▶ **What the exercise asks**: Return only the lines of the listing below that run from the line with "moved [26,174,183,191] ->" through the line with "none -> [12,1190,949,1928]", both ends included, exactly as written.

▶ **Source records**:
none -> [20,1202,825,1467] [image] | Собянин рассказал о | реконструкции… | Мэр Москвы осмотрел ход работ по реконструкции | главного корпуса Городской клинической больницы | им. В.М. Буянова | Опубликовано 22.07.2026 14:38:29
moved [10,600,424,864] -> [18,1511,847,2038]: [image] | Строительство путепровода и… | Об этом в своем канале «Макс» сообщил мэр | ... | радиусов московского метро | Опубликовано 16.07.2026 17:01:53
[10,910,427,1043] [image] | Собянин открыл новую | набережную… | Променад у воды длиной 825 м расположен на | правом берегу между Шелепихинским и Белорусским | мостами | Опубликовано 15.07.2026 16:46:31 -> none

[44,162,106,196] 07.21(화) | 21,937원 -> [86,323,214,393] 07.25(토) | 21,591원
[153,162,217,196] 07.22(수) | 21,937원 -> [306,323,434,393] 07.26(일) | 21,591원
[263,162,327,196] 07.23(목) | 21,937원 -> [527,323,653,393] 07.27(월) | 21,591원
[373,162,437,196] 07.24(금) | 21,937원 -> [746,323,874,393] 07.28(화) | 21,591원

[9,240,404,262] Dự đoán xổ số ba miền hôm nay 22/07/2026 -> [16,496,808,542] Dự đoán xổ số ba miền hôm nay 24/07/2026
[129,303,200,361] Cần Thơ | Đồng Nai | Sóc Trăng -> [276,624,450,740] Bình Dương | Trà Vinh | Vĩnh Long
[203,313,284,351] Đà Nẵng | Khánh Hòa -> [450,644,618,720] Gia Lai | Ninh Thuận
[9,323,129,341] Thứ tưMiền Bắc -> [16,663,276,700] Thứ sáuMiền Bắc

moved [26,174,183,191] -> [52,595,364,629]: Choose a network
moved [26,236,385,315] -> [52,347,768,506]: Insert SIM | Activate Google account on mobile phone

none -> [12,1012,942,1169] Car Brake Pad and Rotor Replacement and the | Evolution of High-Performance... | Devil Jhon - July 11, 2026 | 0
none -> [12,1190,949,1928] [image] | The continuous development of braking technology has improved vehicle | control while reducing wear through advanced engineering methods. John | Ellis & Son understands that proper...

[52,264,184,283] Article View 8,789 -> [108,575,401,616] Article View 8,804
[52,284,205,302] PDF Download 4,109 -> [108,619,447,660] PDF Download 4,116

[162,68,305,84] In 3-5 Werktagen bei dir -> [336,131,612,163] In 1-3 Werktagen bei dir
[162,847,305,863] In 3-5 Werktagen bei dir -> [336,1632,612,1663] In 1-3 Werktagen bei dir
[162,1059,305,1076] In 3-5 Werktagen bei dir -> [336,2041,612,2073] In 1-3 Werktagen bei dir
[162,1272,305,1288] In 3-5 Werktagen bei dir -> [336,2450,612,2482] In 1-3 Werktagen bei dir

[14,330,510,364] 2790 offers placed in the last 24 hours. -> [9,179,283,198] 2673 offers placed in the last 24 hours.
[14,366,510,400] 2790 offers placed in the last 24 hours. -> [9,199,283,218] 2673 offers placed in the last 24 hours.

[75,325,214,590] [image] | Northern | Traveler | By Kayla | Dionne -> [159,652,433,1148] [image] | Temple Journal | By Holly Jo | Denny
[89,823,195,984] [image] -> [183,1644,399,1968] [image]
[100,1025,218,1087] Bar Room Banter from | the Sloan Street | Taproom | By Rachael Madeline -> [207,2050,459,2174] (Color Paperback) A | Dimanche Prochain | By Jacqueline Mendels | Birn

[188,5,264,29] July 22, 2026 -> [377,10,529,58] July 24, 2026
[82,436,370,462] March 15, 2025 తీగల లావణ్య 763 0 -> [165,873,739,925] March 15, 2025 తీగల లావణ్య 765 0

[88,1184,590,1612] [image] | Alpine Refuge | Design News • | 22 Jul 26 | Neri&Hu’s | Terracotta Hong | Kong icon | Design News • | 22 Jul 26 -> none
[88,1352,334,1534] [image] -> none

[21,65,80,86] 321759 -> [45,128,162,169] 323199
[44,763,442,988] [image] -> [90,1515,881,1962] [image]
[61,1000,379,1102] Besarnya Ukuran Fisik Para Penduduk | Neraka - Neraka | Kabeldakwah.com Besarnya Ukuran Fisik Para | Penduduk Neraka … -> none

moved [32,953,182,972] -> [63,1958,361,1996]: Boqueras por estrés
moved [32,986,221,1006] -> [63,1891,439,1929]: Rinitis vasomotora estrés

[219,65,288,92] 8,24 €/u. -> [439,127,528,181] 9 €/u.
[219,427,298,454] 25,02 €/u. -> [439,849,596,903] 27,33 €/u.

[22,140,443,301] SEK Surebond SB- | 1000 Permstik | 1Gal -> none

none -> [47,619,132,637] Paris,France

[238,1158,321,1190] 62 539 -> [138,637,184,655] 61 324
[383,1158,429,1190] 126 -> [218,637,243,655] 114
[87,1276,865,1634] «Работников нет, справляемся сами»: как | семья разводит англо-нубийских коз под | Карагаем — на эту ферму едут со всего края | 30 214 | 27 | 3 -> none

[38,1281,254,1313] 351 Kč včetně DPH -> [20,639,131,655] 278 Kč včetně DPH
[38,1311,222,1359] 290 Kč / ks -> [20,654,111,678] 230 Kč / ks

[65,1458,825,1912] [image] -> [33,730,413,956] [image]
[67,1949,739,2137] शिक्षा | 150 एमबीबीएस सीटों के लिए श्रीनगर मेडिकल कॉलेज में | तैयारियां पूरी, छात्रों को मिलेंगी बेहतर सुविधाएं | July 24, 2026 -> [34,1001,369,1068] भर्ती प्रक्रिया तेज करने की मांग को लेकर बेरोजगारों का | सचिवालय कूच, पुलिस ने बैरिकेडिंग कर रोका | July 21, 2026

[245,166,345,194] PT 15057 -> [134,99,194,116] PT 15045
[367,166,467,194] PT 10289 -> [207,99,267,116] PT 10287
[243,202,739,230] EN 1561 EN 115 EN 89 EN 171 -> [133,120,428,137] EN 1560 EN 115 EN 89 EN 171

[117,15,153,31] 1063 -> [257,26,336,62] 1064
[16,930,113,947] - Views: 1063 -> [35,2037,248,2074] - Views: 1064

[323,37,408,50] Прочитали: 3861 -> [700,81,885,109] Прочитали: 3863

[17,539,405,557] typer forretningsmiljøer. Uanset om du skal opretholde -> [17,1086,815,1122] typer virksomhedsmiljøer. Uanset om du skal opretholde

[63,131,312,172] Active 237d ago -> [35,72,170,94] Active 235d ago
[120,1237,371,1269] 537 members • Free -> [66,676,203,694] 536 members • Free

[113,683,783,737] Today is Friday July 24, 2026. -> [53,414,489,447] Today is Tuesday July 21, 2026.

▶ **Result of the exercise**:
moved [26,174,183,191] -> [52,595,364,629]: Choose a network
moved [26,236,385,315] -> [52,347,768,506]: Insert SIM | Activate Google account on mobile phone

none -> [12,1012,942,1169] Car Brake Pad and Rotor Replacement and the | Evolution of High-Performance... | Devil Jhon - July 11, 2026 | 0
none -> [12,1190,949,1928] [image] | The continuous development of braking technology has improved vehicle | control while reducing wear through advanced engineering methods. John | Ellis & Son understands that proper...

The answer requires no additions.